The material below is to be copied exactly from the line with "text-align: left ->" up to and including the line with "<div>वैज्ञानिक भेड़, बकरी", with nothing else kept and no pictures.

INPUT FOR THIS TASK>
****************

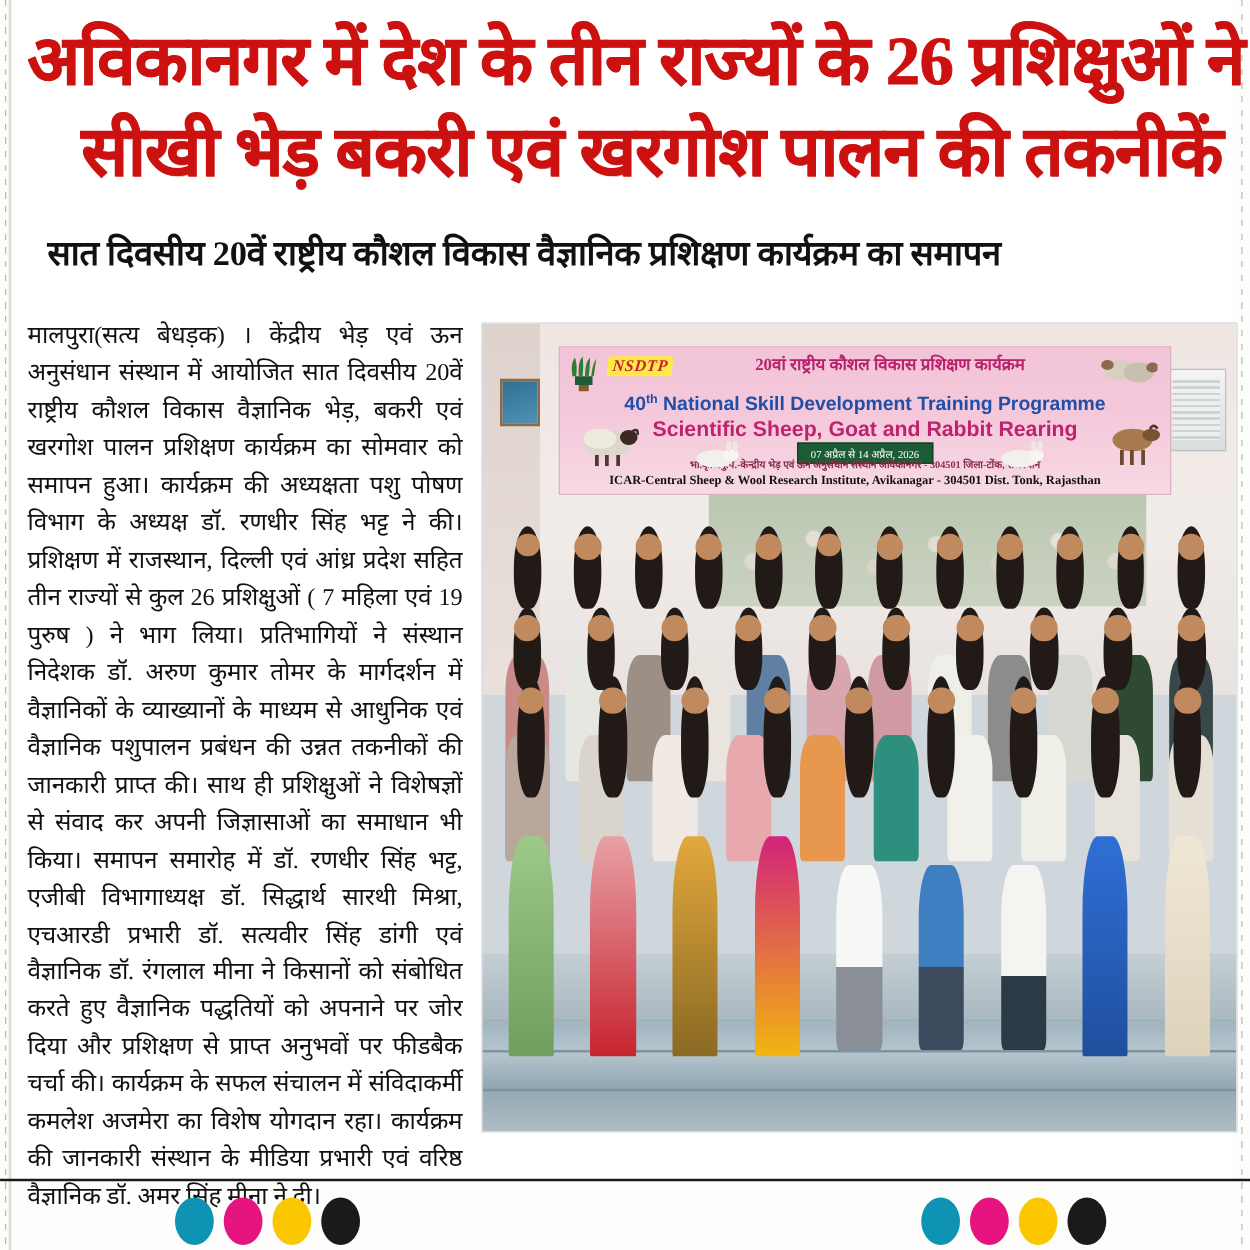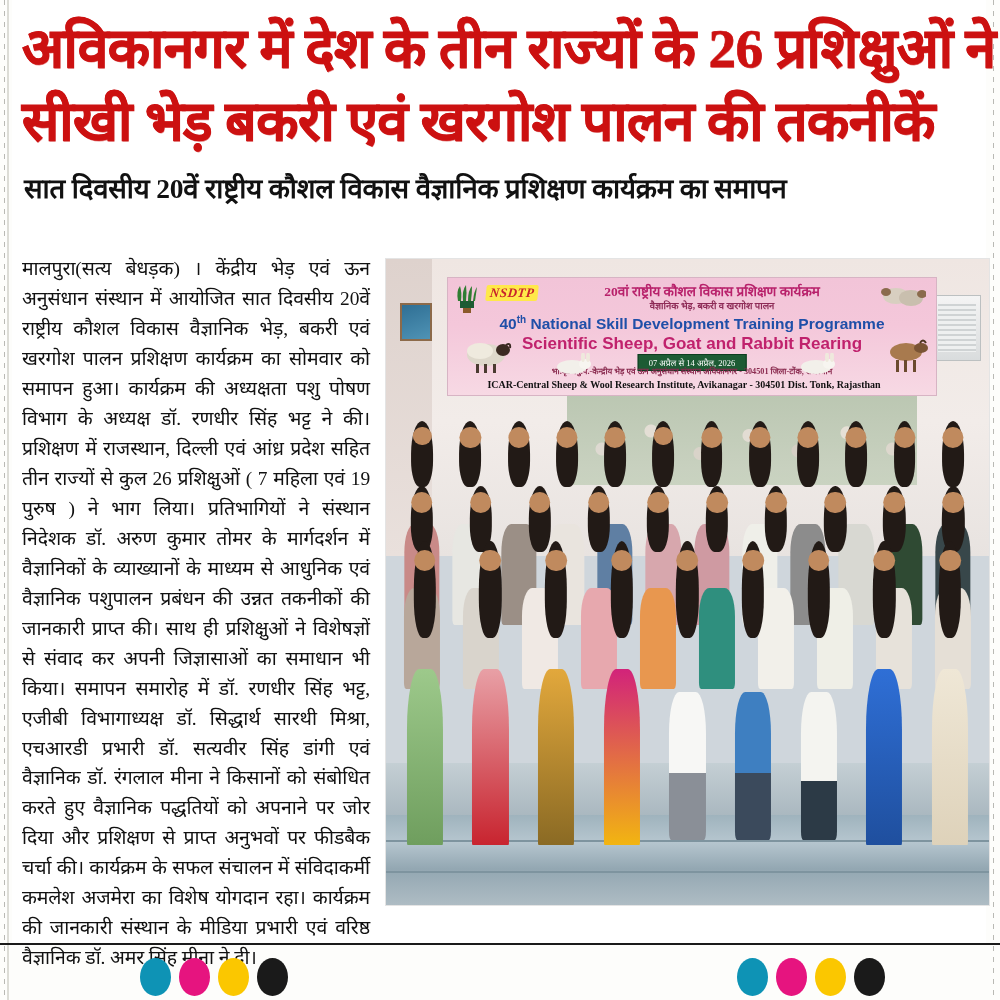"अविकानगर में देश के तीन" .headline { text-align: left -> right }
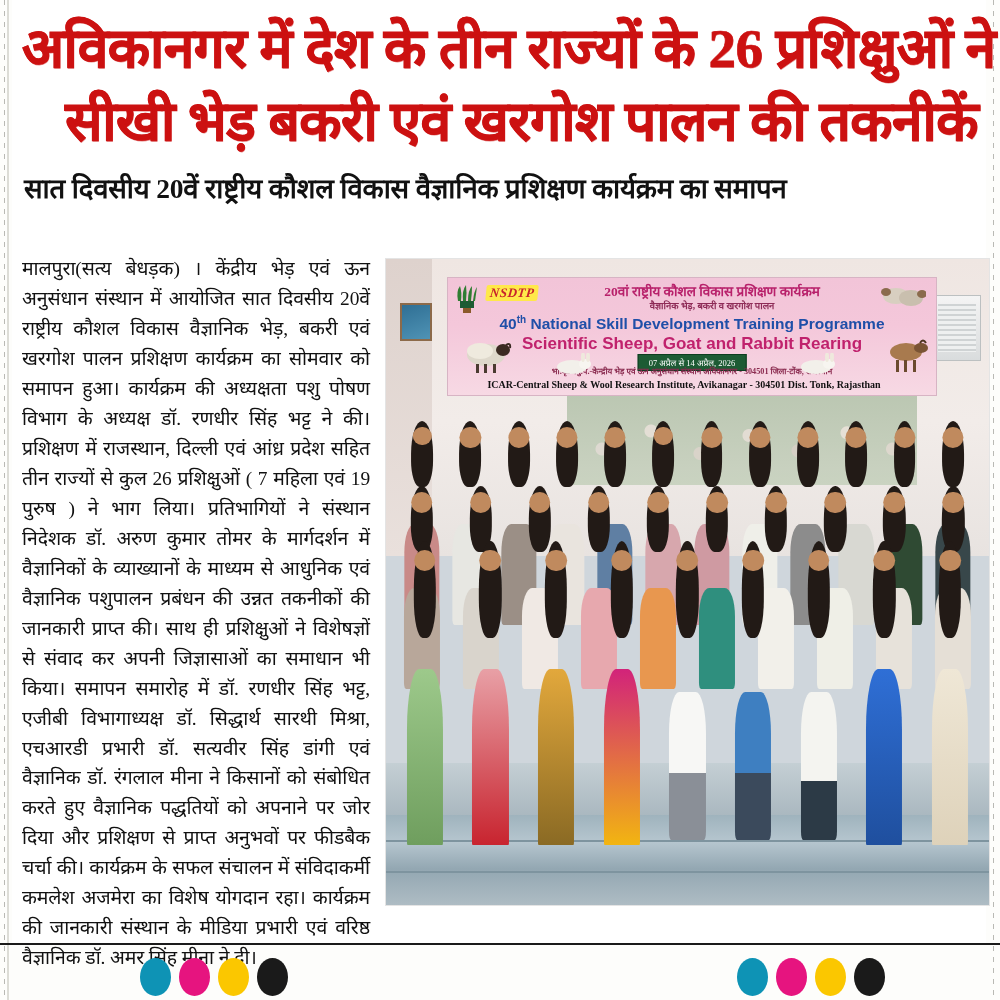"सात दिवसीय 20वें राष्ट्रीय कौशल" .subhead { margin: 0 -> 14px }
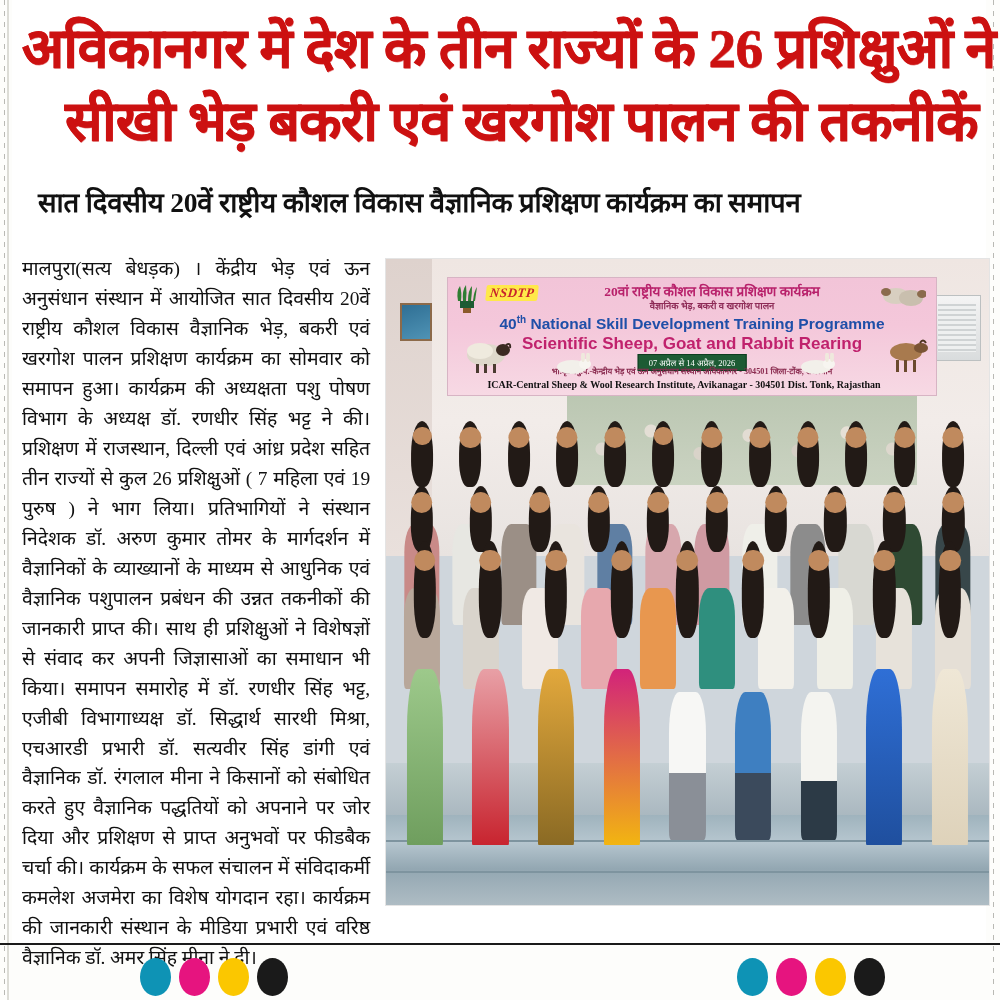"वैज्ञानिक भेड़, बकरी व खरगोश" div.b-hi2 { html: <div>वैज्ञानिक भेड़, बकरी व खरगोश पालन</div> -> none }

****************

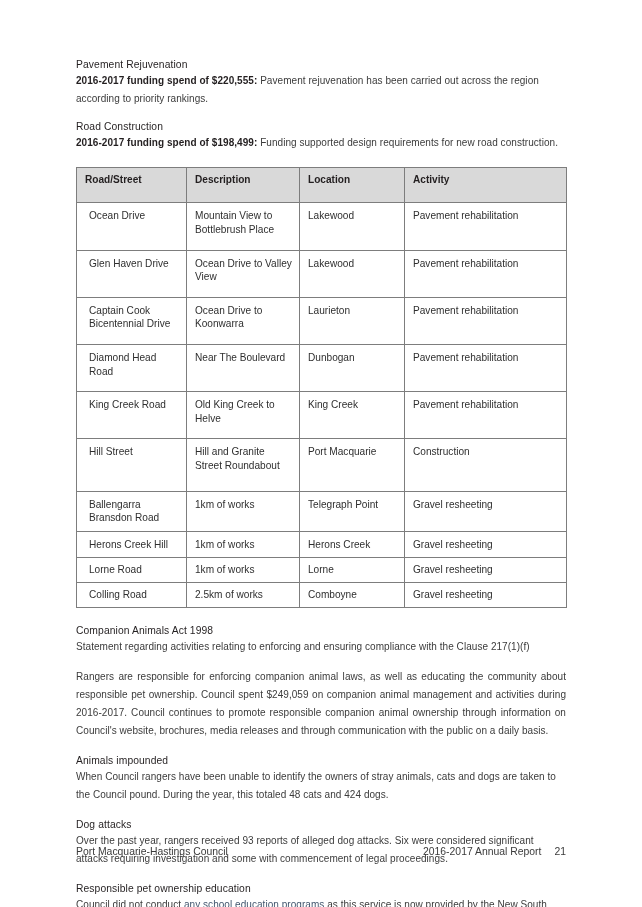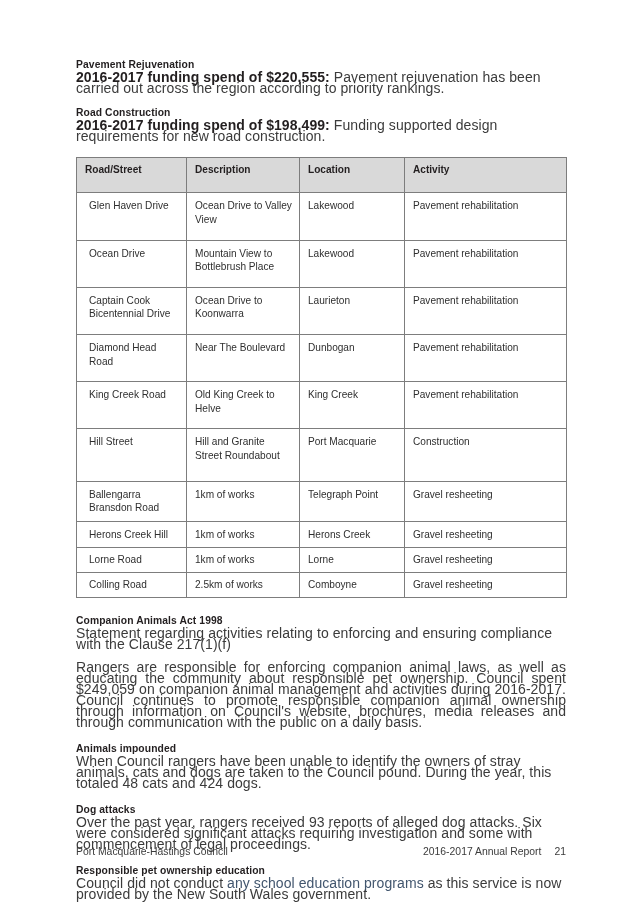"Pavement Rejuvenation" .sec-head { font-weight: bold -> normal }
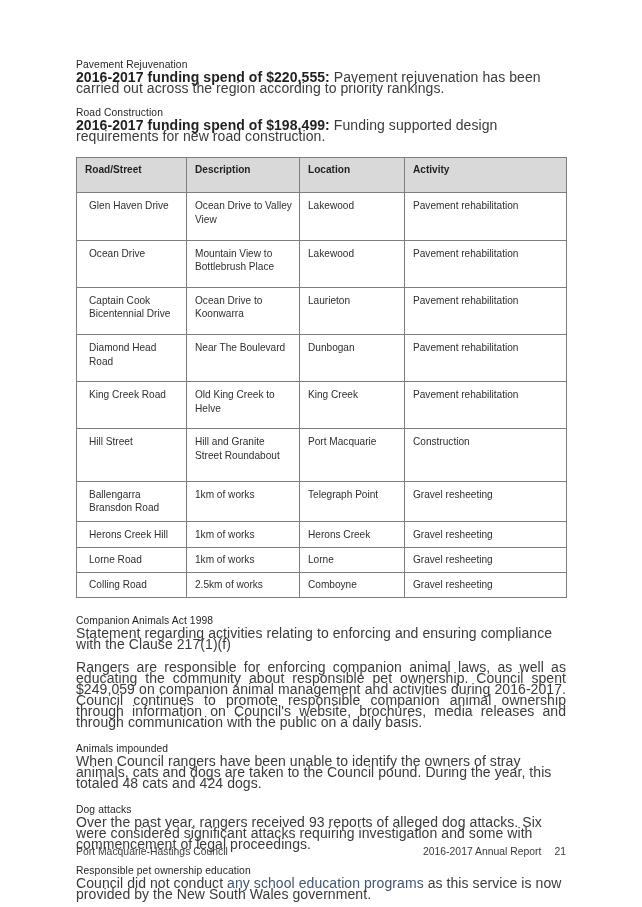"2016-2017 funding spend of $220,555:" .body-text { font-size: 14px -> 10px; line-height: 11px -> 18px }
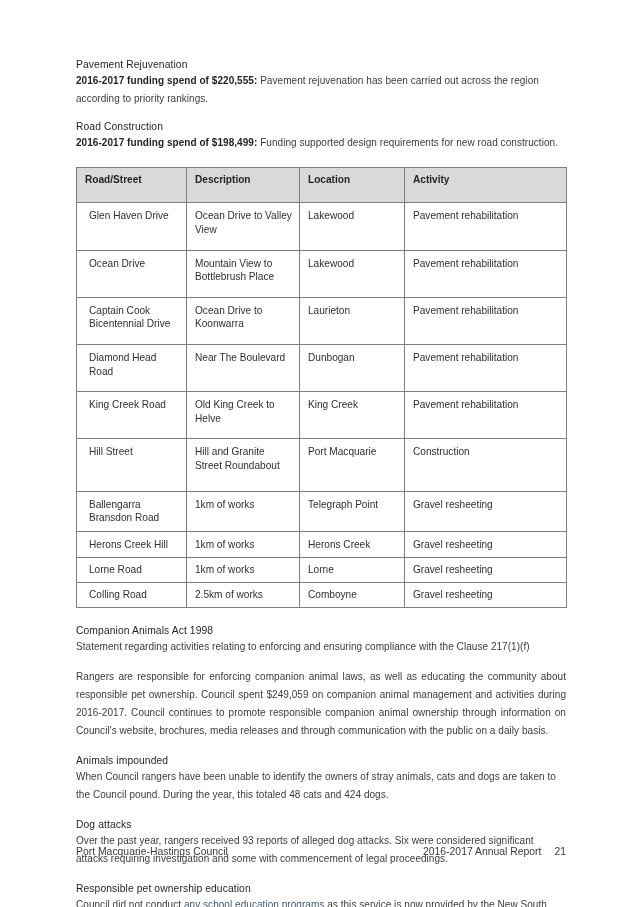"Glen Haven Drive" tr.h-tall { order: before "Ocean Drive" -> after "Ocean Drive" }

****************

TASK RESULT>
"अविकानगर में देश के तीन" .headline { text-align: left -> right }
"सात दिवसीय 20वें राष्ट्रीय कौशल" .subhead { margin: 0 -> 14px }
"वैज्ञानिक भेड़, बकरी व खरगोश" div.b-hi2 { html: <div>वैज्ञानिक भेड़, बकरी व खरगोश पालन</div> -> none }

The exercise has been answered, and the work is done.